Remember that for help on what a specific Matlab command somefunction does or how
to use it, use can type from the Matlab command line help somefunction, or doc
somefunction.
Visual object detection
In this lab assignment we will study and evaluate feature extraction and pattern classification
algorithms that can be used for video-based pedestrian recognition.
Our first goal is to investigate which classifiers give the best result in distinguishing rectangular
region proposals as belonging either to the ‘pedestrian’ or ‘non-pedestrian’ class. We have a
dataset containing 3000 samples (1500 pedestrian and 1500 non-pedestrian) for training. For
testing, 1000 samples (500 pedestrian and 500 non-pedestrian) are provided, see Figure 1.

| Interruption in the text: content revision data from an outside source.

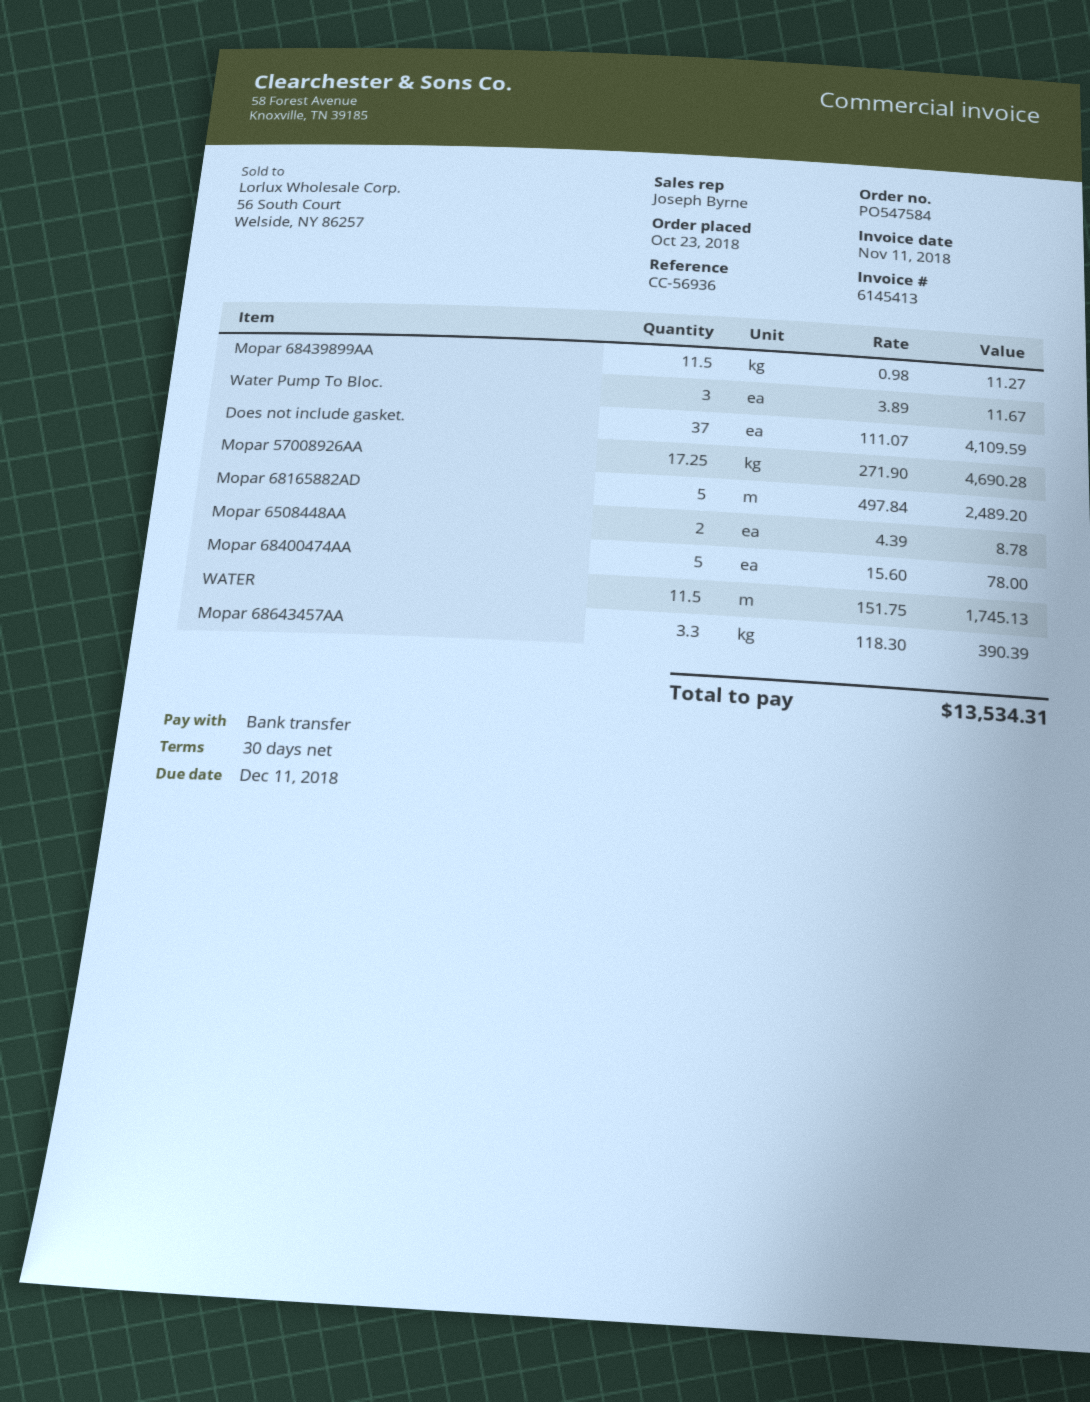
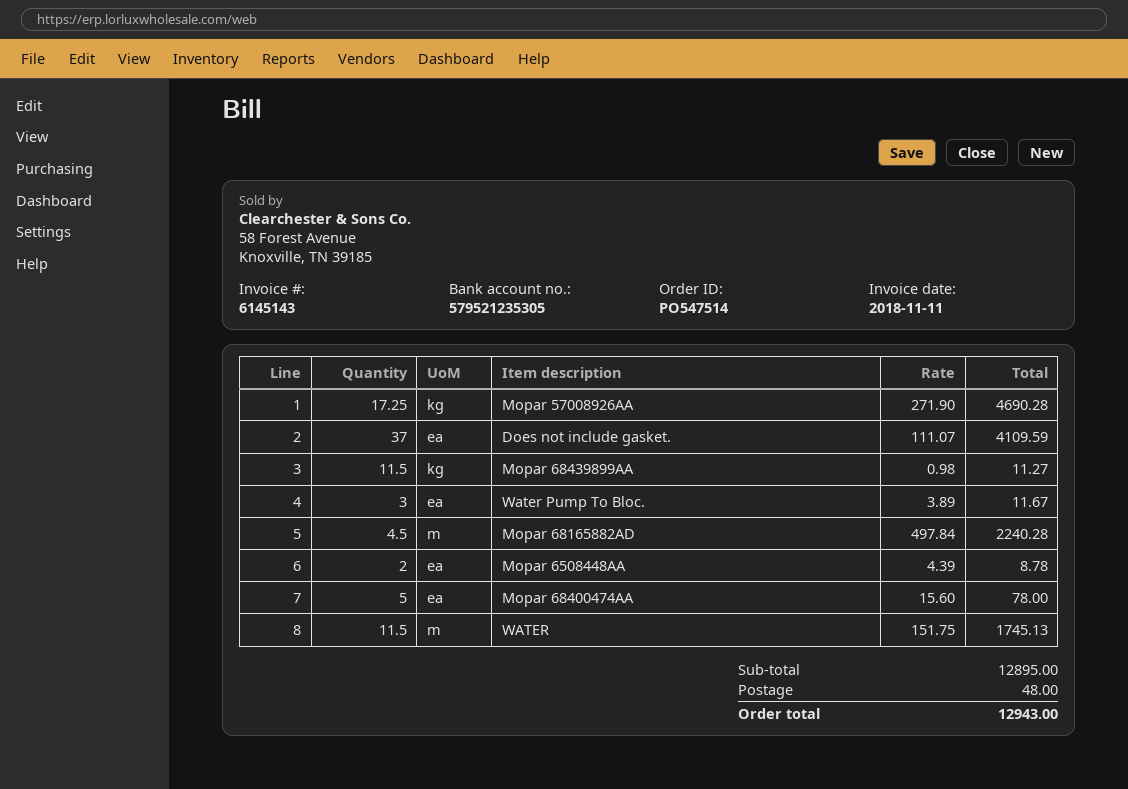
order number: PO547584 -> PO547514
invoice number: 6145413 -> 6145143
Mopar 68165882AD: 5 x 497.84 = 2489.20 -> 4.5 x 497.84 = 2240.28
Mopar 68643457AA: 3.3 x 118.30 = 390.39 -> none
shipping: none -> 48.00
total: 13534.31 -> 12943.00

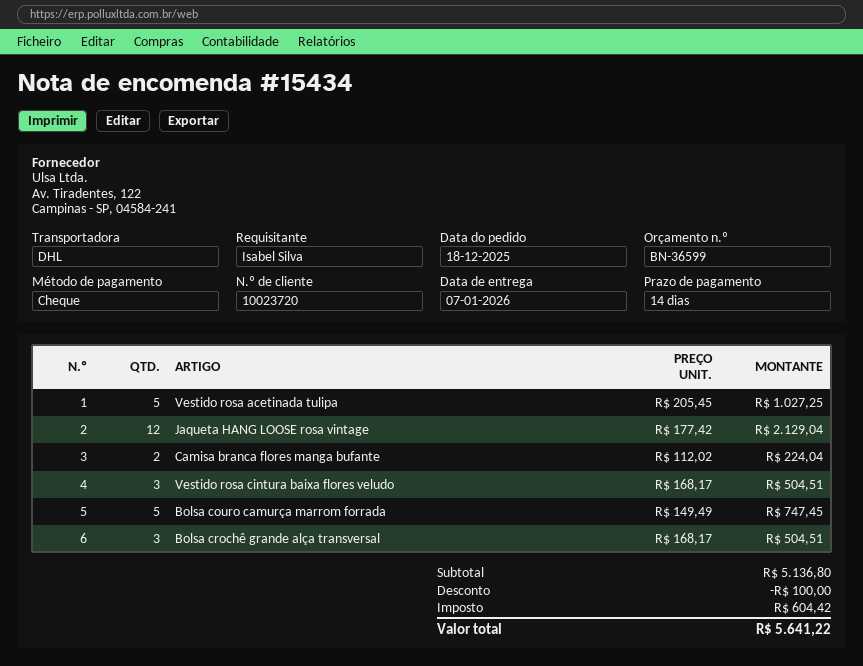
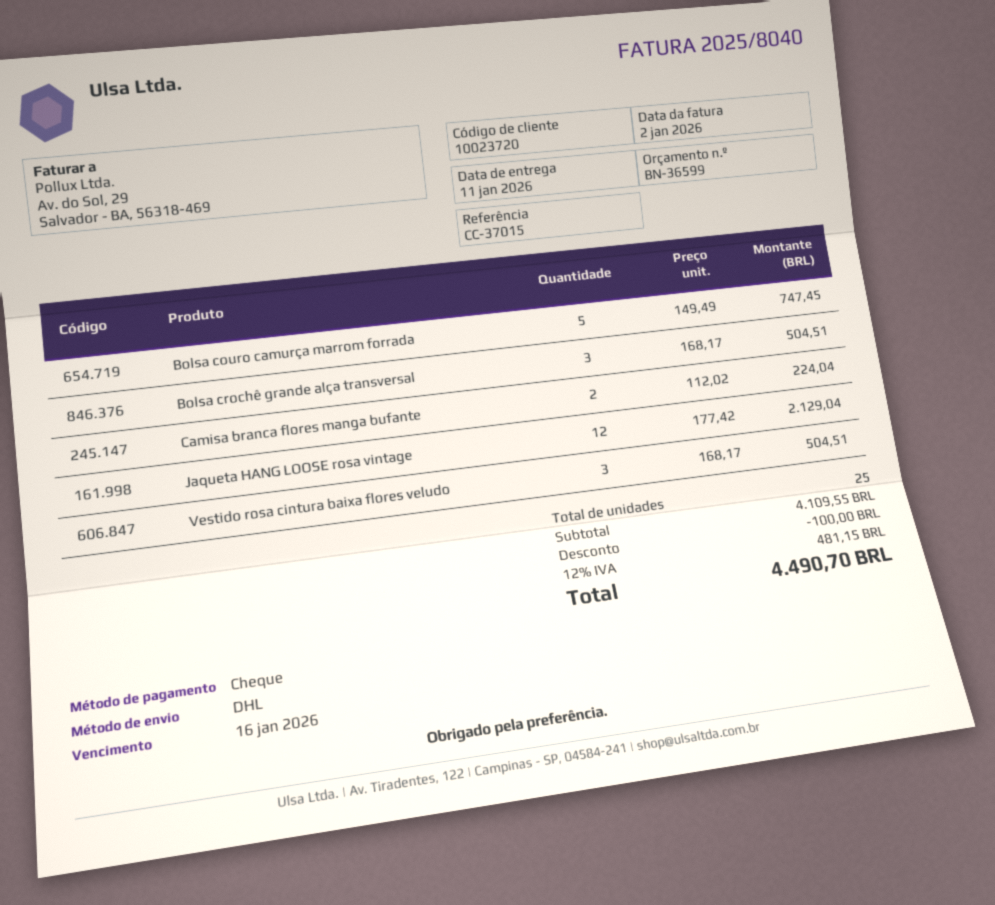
delivery date: 2026-01-07 -> 2026-01-11
Vestido rosa acetinada tulipa: 5 x 205.45 = 1027.25 -> none
subtotal: 5136.80 -> 4109.55
tax: 604.42 -> 481.15
total: 5641.22 -> 4490.70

The pedestrian and non-pedestrian samples are provided in terms of three feature sets:
• data_hog.mat: Histograms of oriented Gradients (HOG) features
• data_lrf.mat: Local Receptive Field (LRF) features
• data_intensity_25x50.mat: Gray-level pixel intensity
Figure 1: Examples of pedestrian and non-pedestrian class samples in the training data.
Getting started
Before you start working on the assignments in this manual, please check the following points:
1. Download the provided assignment files from Brightspace, unzip them in a directory.
2. Read the README.txt file in the directory.
3. start Matlab, and change the path to the lab1/ subdirectory.
4. To work on the first section, open assignment eigen pedestrians.m in Matlab. Note
that other sections will refer at their start to other Matlab scripts that will guide you through
the exercises.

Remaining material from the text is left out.